→ What to produce: Return every entry exactly as written, with the pictures removed.

→ Data provided:
# # # # #

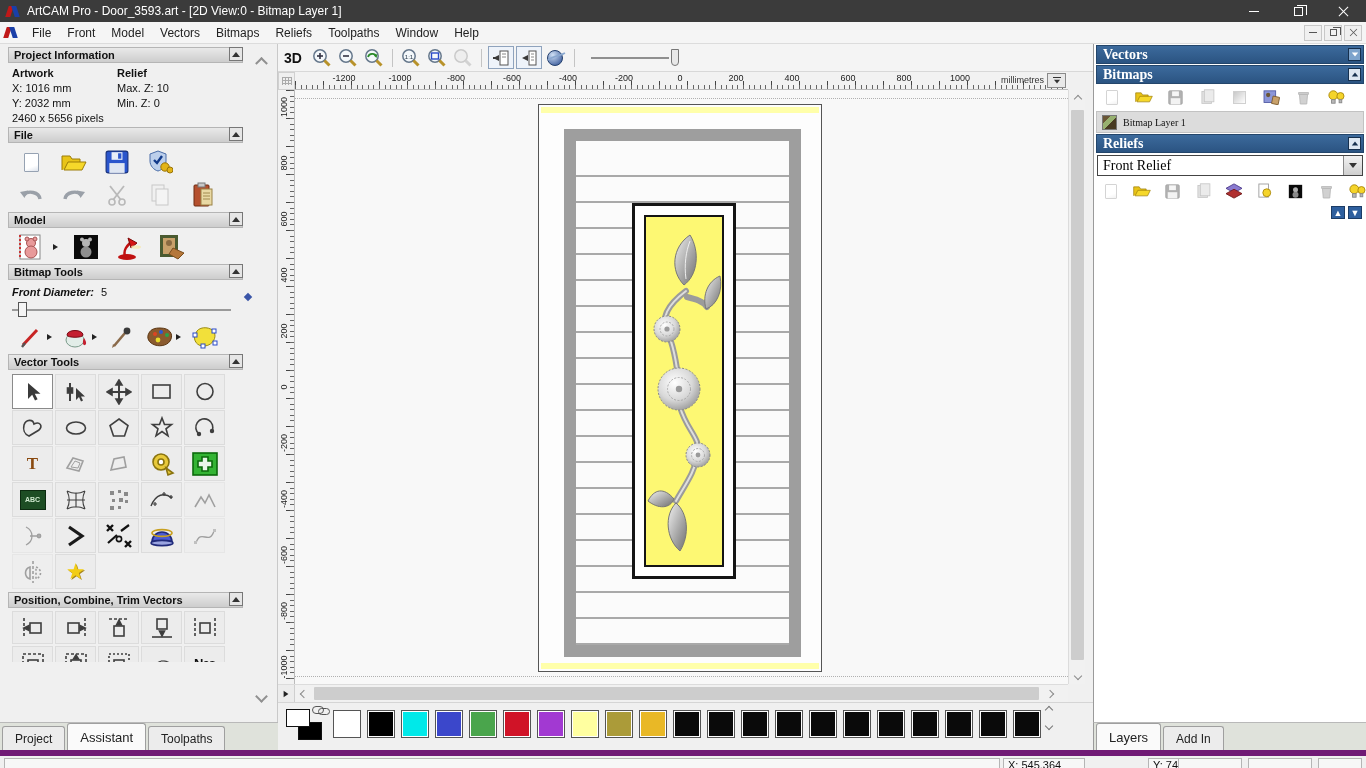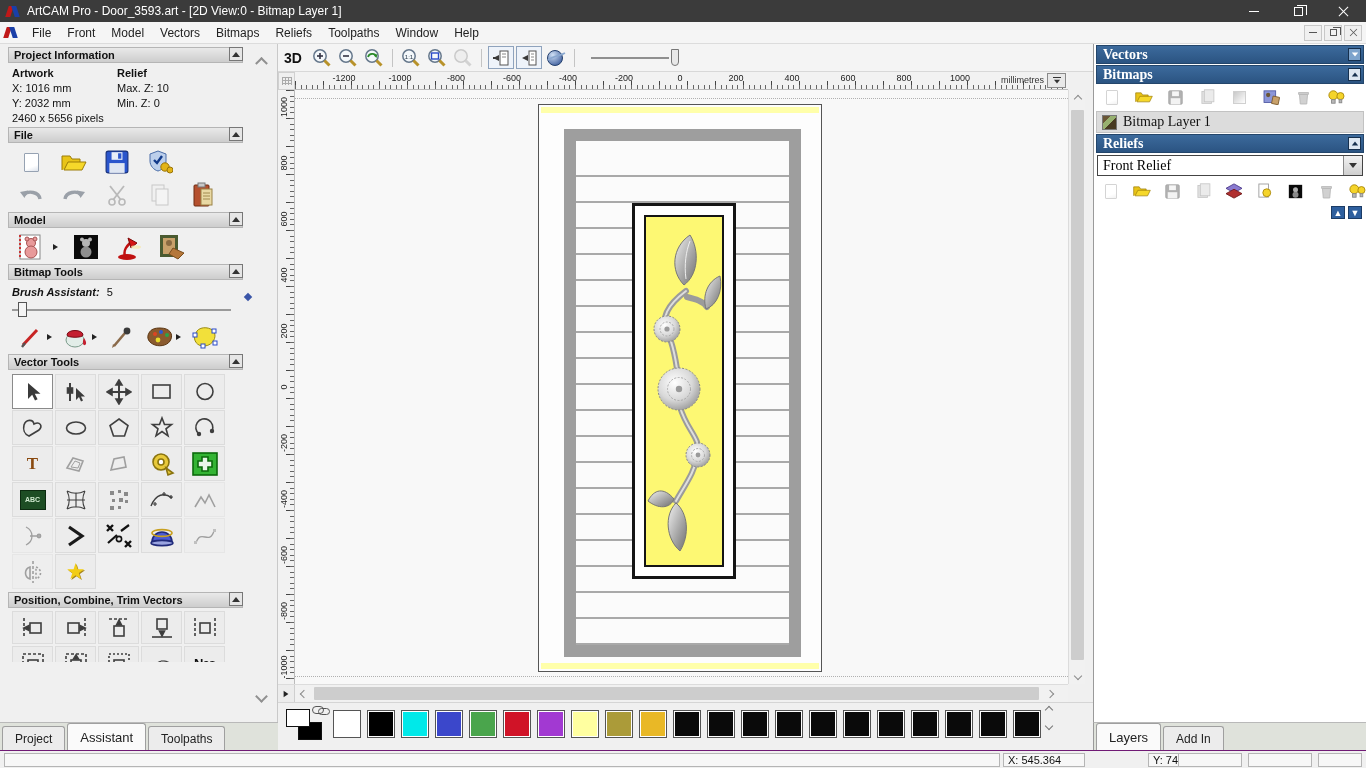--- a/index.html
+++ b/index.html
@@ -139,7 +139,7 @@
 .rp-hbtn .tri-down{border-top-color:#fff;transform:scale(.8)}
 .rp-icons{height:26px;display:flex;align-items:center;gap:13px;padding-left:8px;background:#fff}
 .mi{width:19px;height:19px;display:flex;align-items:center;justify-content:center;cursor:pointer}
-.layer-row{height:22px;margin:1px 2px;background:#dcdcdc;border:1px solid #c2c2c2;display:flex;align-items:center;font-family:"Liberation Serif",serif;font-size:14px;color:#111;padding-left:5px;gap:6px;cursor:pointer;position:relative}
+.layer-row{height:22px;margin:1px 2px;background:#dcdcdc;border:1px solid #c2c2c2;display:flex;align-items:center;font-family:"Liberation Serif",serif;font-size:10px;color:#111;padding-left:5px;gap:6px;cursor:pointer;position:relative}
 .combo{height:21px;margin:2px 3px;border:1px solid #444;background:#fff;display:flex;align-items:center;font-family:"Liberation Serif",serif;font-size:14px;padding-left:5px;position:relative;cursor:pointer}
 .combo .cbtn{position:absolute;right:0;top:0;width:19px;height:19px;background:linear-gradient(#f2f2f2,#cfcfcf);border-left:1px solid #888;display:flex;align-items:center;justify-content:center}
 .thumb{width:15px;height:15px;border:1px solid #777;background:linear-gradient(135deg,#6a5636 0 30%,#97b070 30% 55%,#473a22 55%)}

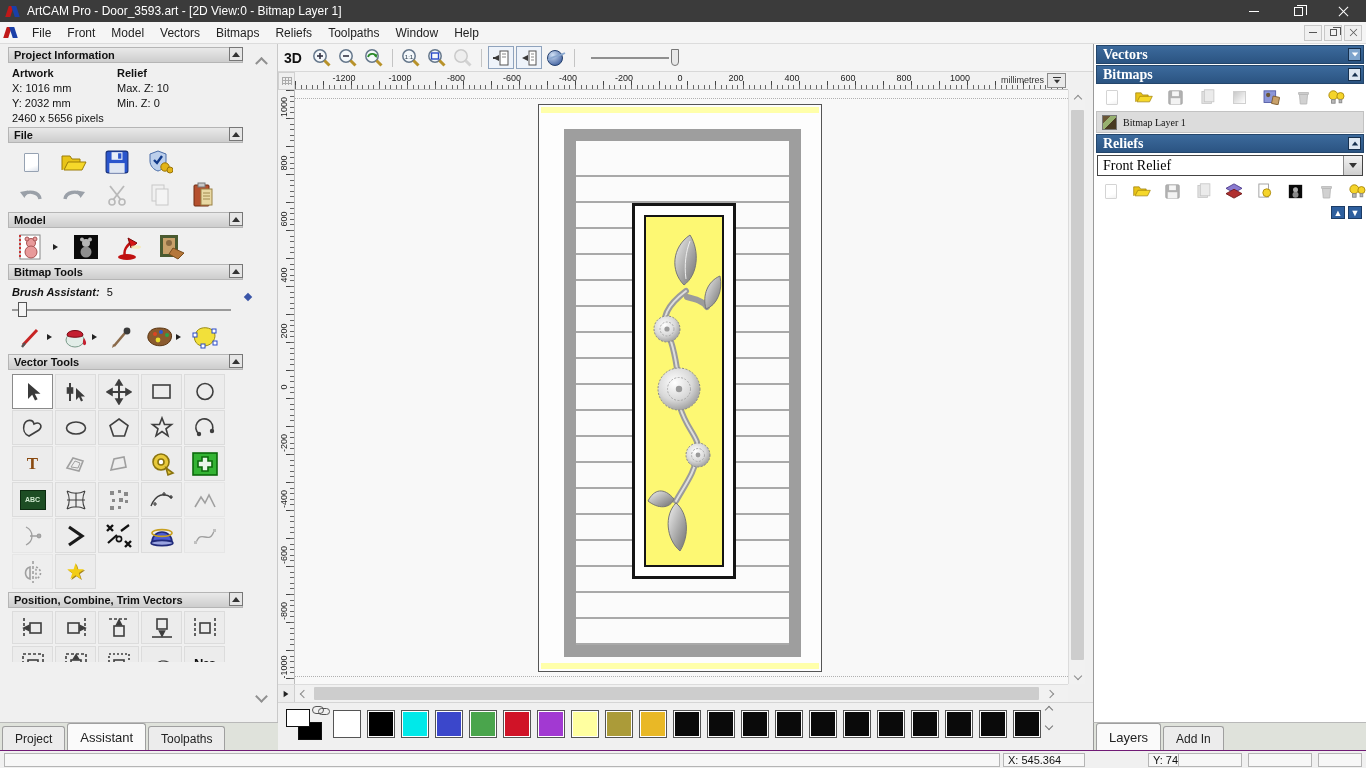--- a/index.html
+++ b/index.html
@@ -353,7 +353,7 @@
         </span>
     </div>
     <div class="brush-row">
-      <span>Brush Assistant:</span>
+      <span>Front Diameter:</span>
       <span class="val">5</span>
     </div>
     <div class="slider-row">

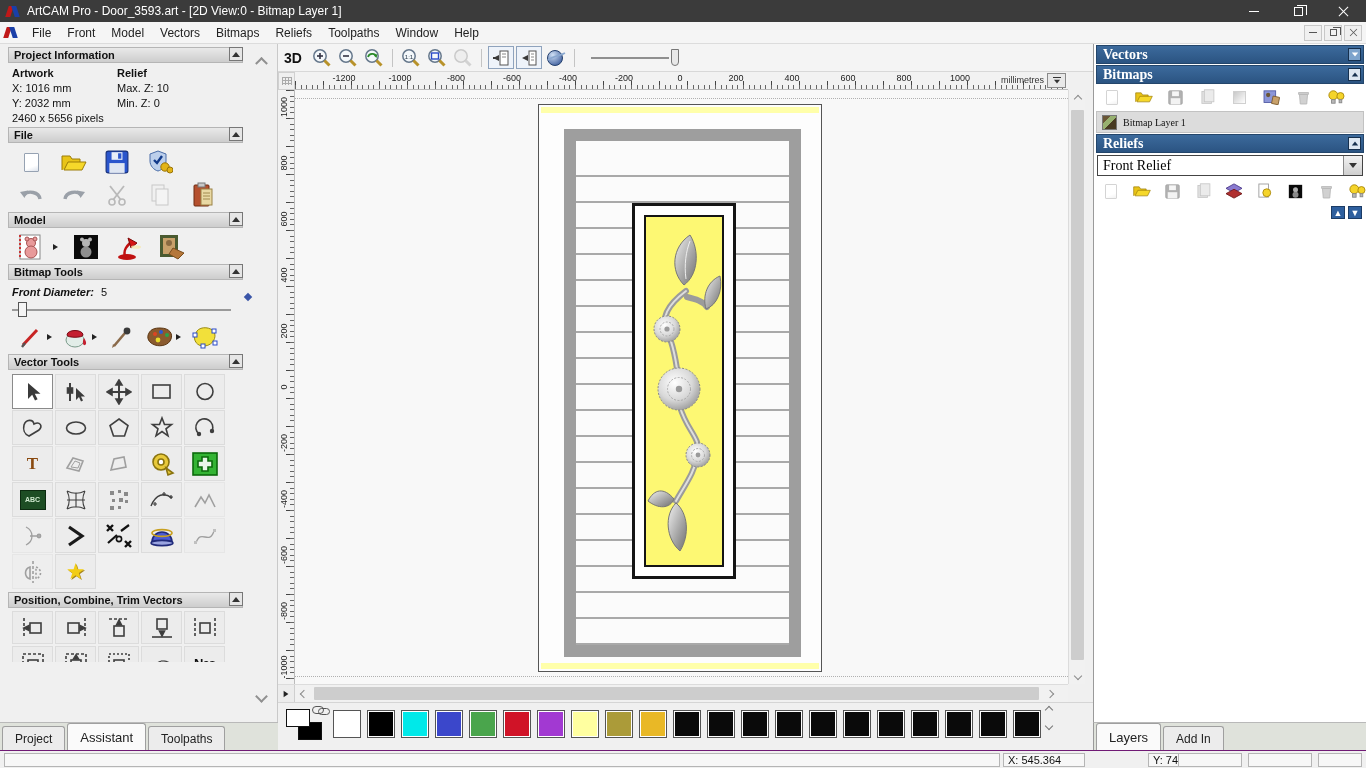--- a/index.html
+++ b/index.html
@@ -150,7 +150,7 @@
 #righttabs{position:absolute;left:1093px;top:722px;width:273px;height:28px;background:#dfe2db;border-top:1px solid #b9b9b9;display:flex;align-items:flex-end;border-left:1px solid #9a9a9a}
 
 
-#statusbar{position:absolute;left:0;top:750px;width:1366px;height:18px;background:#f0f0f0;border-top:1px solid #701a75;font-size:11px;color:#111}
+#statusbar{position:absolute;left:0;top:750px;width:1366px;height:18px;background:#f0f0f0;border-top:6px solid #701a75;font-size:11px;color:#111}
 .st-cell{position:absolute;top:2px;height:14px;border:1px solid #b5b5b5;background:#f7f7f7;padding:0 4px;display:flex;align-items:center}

# # # # #

→ Expected output:
--- a/index.html
+++ b/index.html
@@ -139,7 +139,7 @@
 .rp-hbtn .tri-down{border-top-color:#fff;transform:scale(.8)}
 .rp-icons{height:26px;display:flex;align-items:center;gap:13px;padding-left:8px;background:#fff}
 .mi{width:19px;height:19px;display:flex;align-items:center;justify-content:center;cursor:pointer}
-.layer-row{height:22px;margin:1px 2px;background:#dcdcdc;border:1px solid #c2c2c2;display:flex;align-items:center;font-family:"Liberation Serif",serif;font-size:14px;color:#111;padding-left:5px;gap:6px;cursor:pointer;position:relative}
+.layer-row{height:22px;margin:1px 2px;background:#dcdcdc;border:1px solid #c2c2c2;display:flex;align-items:center;font-family:"Liberation Serif",serif;font-size:10px;color:#111;padding-left:5px;gap:6px;cursor:pointer;position:relative}
 .combo{height:21px;margin:2px 3px;border:1px solid #444;background:#fff;display:flex;align-items:center;font-family:"Liberation Serif",serif;font-size:14px;padding-left:5px;position:relative;cursor:pointer}
 .combo .cbtn{position:absolute;right:0;top:0;width:19px;height:19px;background:linear-gradient(#f2f2f2,#cfcfcf);border-left:1px solid #888;display:flex;align-items:center;justify-content:center}
 .thumb{width:15px;height:15px;border:1px solid #777;background:linear-gradient(135deg,#6a5636 0 30%,#97b070 30% 55%,#473a22 55%)}

--- a/index.html
+++ b/index.html
@@ -353,7 +353,7 @@
         </span>
     </div>
     <div class="brush-row">
-      <span>Brush Assistant:</span>
+      <span>Front Diameter:</span>
       <span class="val">5</span>
     </div>
     <div class="slider-row">

--- a/index.html
+++ b/index.html
@@ -150,7 +150,7 @@
 #righttabs{position:absolute;left:1093px;top:722px;width:273px;height:28px;background:#dfe2db;border-top:1px solid #b9b9b9;display:flex;align-items:flex-end;border-left:1px solid #9a9a9a}
 
 
-#statusbar{position:absolute;left:0;top:750px;width:1366px;height:18px;background:#f0f0f0;border-top:1px solid #701a75;font-size:11px;color:#111}
+#statusbar{position:absolute;left:0;top:750px;width:1366px;height:18px;background:#f0f0f0;border-top:6px solid #701a75;font-size:11px;color:#111}
 .st-cell{position:absolute;top:2px;height:14px;border:1px solid #b5b5b5;background:#f7f7f7;padding:0 4px;display:flex;align-items:center}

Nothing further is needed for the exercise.